Included in “Current liabilities of discontinued and held for sale businesses” in the condensed consolidated balance sheet as of June 30, 2011 is approximately $178 million of non-recourse debt relating to our businesses in New York, which has been classified as current due to certain facts and circumstances that create significant uncertainty about the business's ability to generate sufficient cash flows and remain in compliance with the terms of its contractual obligations in the next twelve months.

None of the subsidiaries that are currently in default are subsidiaries that met the applicable definition of materiality under AES' corporate debt agreements as of June 30, 2011 in order to trigger an event of default or permit acceleration under such indebtedness. The bankruptcy or acceleration of material amounts of debt at such entities would cause a cross default under the recourse senior secured credit facility. However, as a result of additional dispositions of assets, other significant reductions in asset carrying values or other matters in the future that may impact our financial position and results of operations or the financial position or results of operations of an individual subsidiary, it is possible that one or more of these subsidiaries could fall within the definition of a “material subsidiary” and thereby a bankruptcy or an acceleration of its non-recourse debt trigger an event of default and possible acceleration of the indebtedness under the AES Parent Company's outstanding debt securities.

Recourse Debt

During the three months ended June 30, 2011, the Company secured recourse debt of $2.05 billion, which may be used as permanent financing for the acquisition of DPL Inc. (“DPL”), as discussed below. On May 27, 2011, the Company secured a $1.05 billion term loan under a senior secured credit facility (the "senior secured term loan").
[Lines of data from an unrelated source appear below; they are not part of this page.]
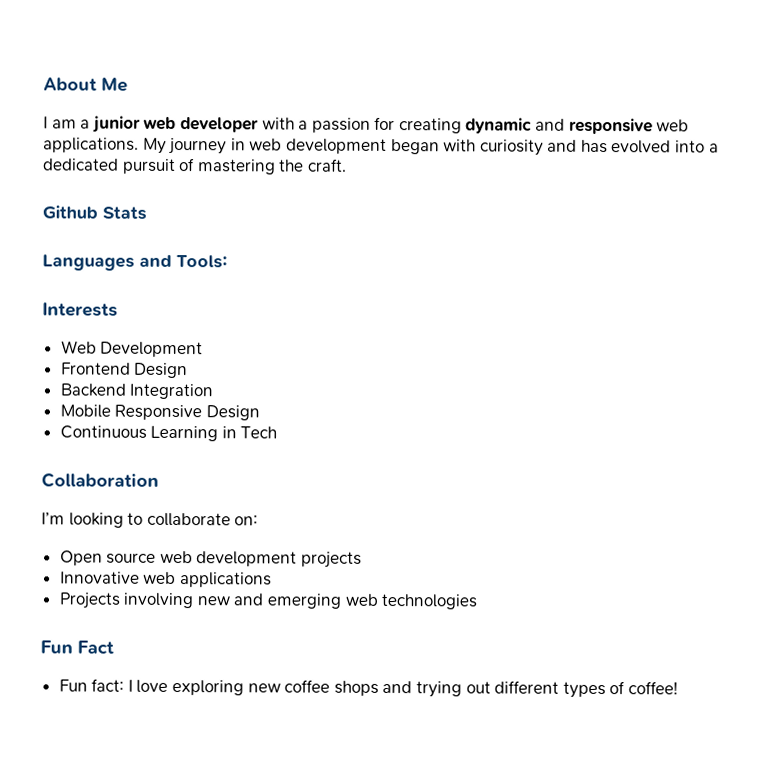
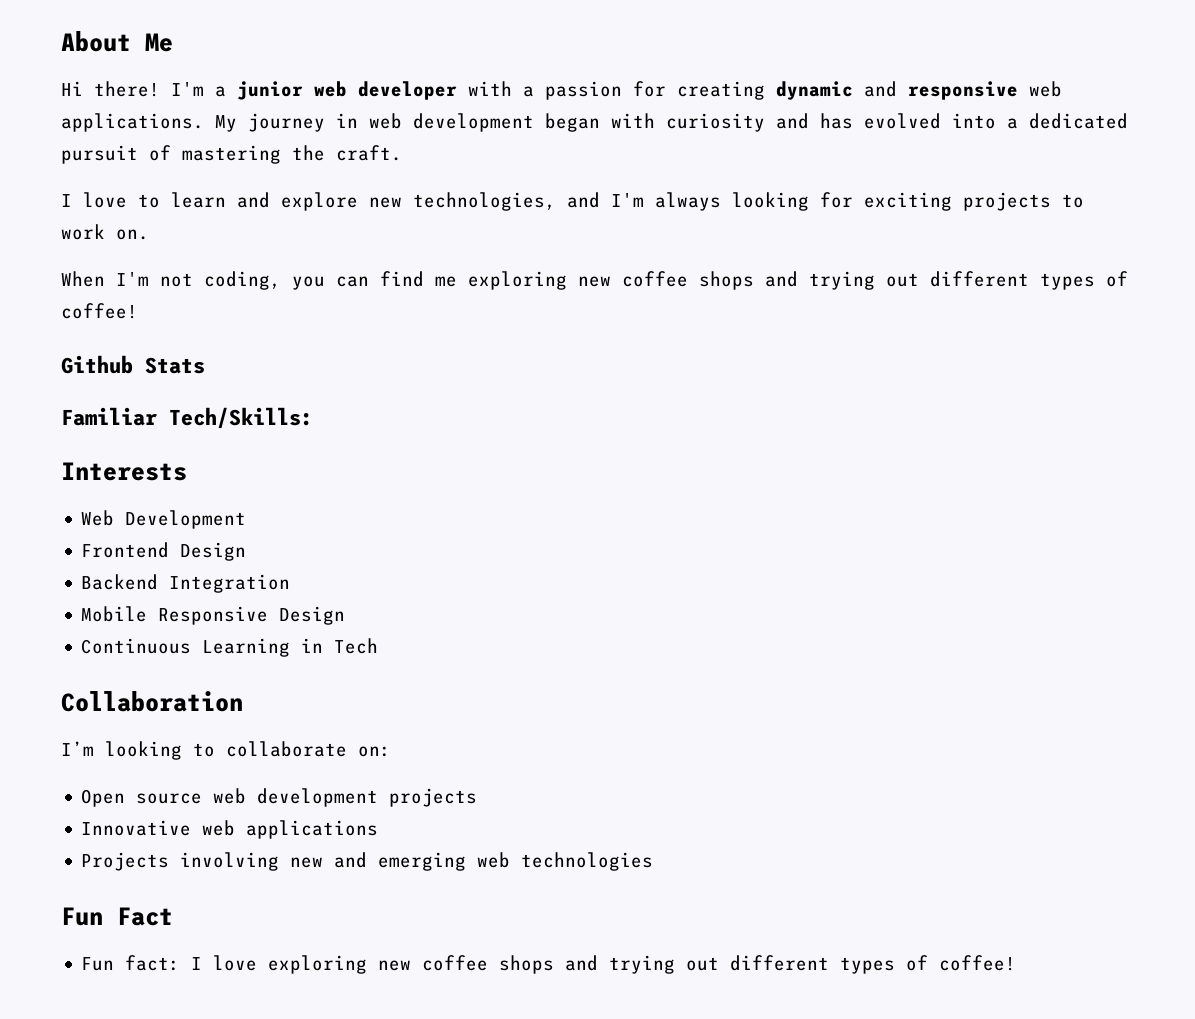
- I am a junior web developer with a passion for creating dynamic and responsive web applications.
+ Hi there! I'm a junior web developer with a passion for creating dynamic and responsive web applications.
+ I love to learn and explore new technologies, and I'm always looking for exciting projects to work on.
+ When I'm not coding, you can find me exploring new coffee shops and trying out different types of coffee!
- Languages and Tools:
+ Familiar Tech/Skills:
The senior secured term loan will bear annual interest, at the Company's option, at a variable rate of LIBOR plus 3.25% or Base Rate plus 2.25%, and will mature on the seventh anniversary of the closing date. The senior secured term loan is subject to certain customary representations, covenants and events of default.

On June 15, 2011, the Company closed on the offering of $1 billion aggregate principal amount of 7.375% senior unsecured notes maturing July 1, 2021 (the "2021 Notes"). Upon a change of control, the Company must offer to repurchase the 2021 Notes at a price equal to 101% of principal, plus accrued interest. The 2021 Notes are also subject to certain covenants restricting the ability of the Company to incur additional secured debt; to enter into sale-lease back transactions; to consolidate, merge, convey or transfer substantially all of its assets; as well as other covenants and events of default that are customary for debt securities like the 2021 Notes.

The proceeds of the senior secured term loan and the 2021 Notes may, among other things, be used to partially finance the Company's contemplated acquisition of DPL Inc, as discussed further in Note ##DISPOSITIONS—Acquisitions.

During May 2011, the Company entered into interest rate locks to hedge the risk of changes in LIBOR until the forecasted issuance of the 2021 Notes. The Company paid $24 million to settle those interest rate locks as of June 15, 2011. The payment was recognized in accumulated other comprehensive income and is being amortized over the life of the 2021 Notes.